P&Z Sends Everlands West to Council, But Concurrency Is Now the Price of Admission

After council killed Lotus Palm 5-0 last month, Palm Bay’s Planning and Zoning Board made clear Wednesday that public safety deficits are no longer just a talking point. They’re a denial criteria.

Palm Bay, FL -- The Planning and Zoning Board spent nearly two hours Wednesday night on a single question that now hangs over every large development in the city: can Palm Bay deliver police, fire, and school capacity alongside the homes it keeps approving? The board sent Lennar’s Everlands West to City Council with a recommendation of approval, but only after a fractured vote that exposed exactly how much the rules of the game have shifted since council’s 5-0 denial of Lotus Palm at the March Regular Council Meeting.

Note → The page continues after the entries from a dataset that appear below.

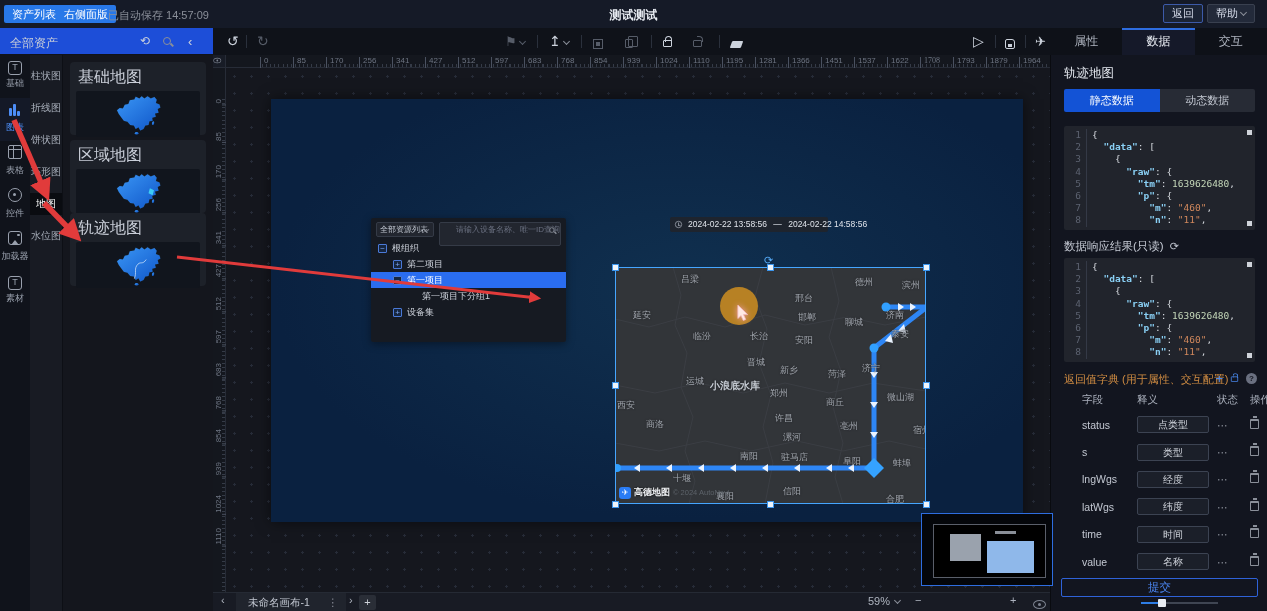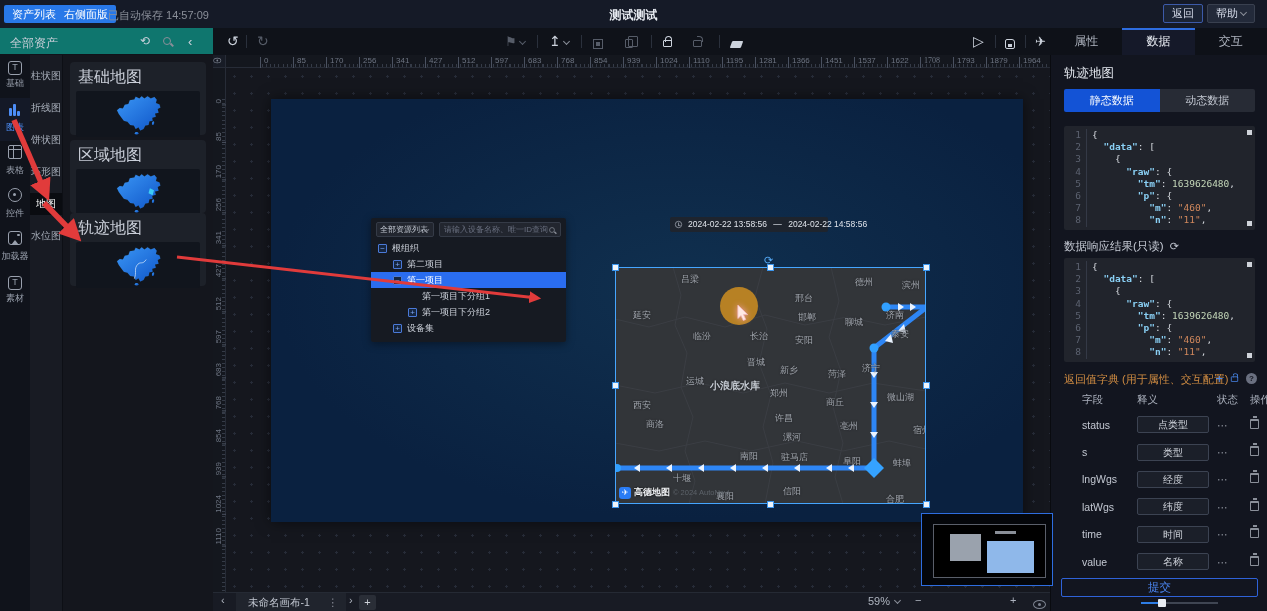"全部资产" .asset-hdr { background: #0f766e -> #1d4ed8 }
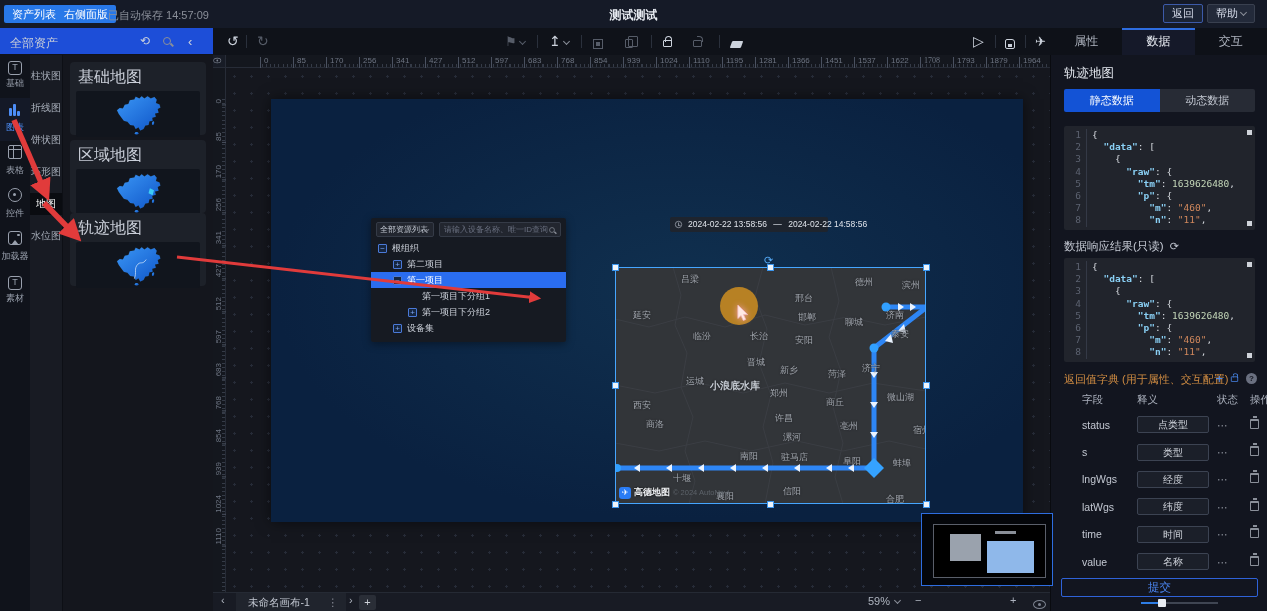"请输入设备名称、唯一ID查询" .tp-search { height: 15px -> 24px; padding: 0 14px 0 4px -> 0 14px 0 16px }
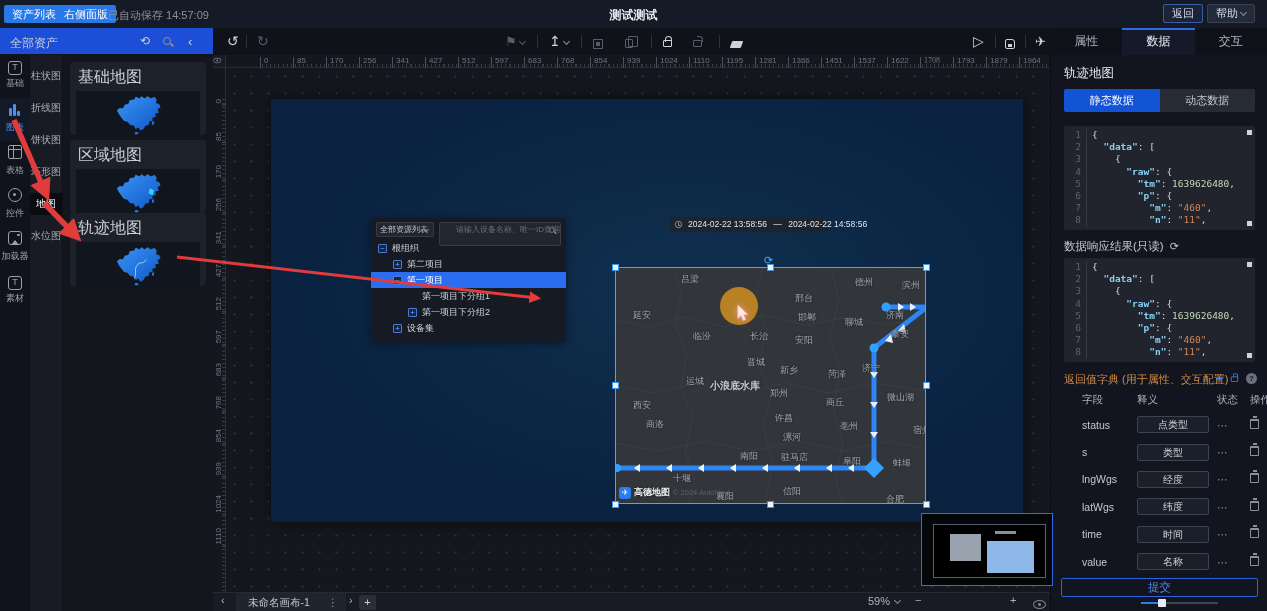"+ 第一项目下分组2" div.trow { html: <div><span>+</span><span>第一项目下分组2</span></div> -> none }
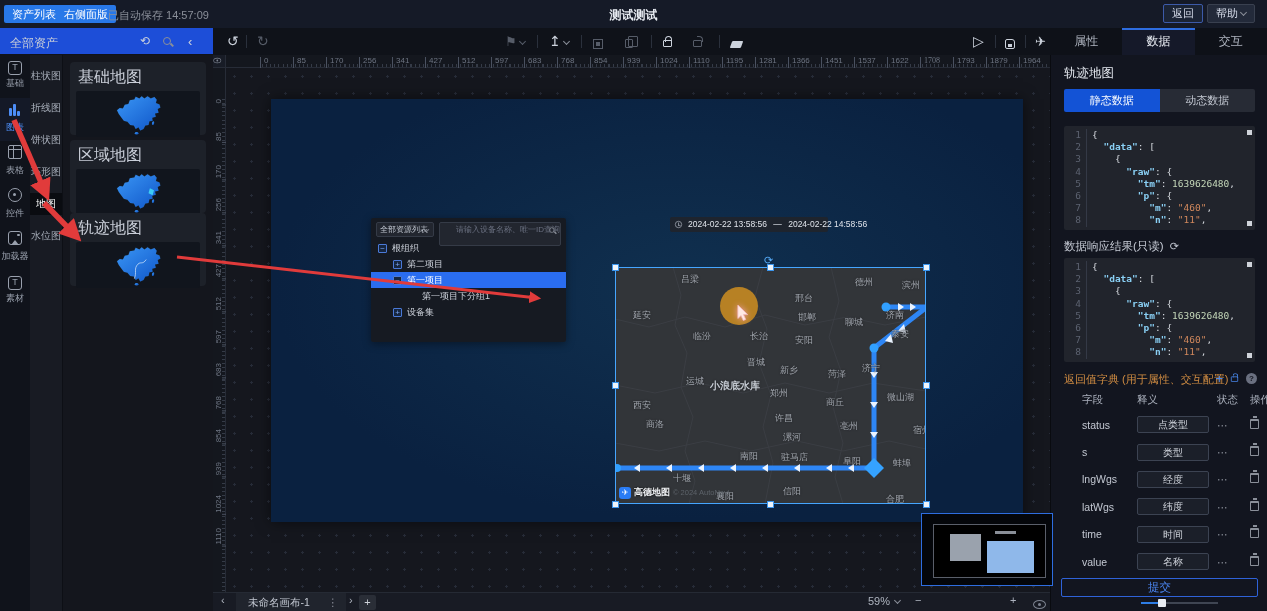"西安" div.mlabel { margin-left: 16px -> none }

The board approved Everlands West 4-1 on the second attempt. Board member McNally was the sole nay.


The First Vote Failed

Board member McNally opened the deliberation with a motion to deny PD25-00003 for four stated reasons: inadequate police services, inadequate fire services, an incomplete traffic study, and unresolved elementary school capacity.

“It does not meet the adequacy of police and fire services,” McNally said at 02:05:00. “Also, the incomplete traffic study and also as well as it was noted in the staff report and the information that it did not meet, at least for elementary, did not meet the adequacy of capacity that is being forecasted.”

McNally pressed on the concurrency question after staff clarified how school capacity is calculated. Debbie Flynn, Assistant Growth Management Director, explained that when adjacent concurrency service areas are considered, sufficient capacity exists. She identified the adjacent schools as Jupiter, Lockmar, Meadowlane, and Roy Allen.

McNally’s response at 02:08:04 cut to the core of the problem: “How is that concurrency, maybe this isn’t the right question for the staff, but how does that concurrency happen? Roy Allen is over 30 minutes away in West Melbourne area. Lockmar is deep into the bed of Palm Bay down multiple two-way roads.”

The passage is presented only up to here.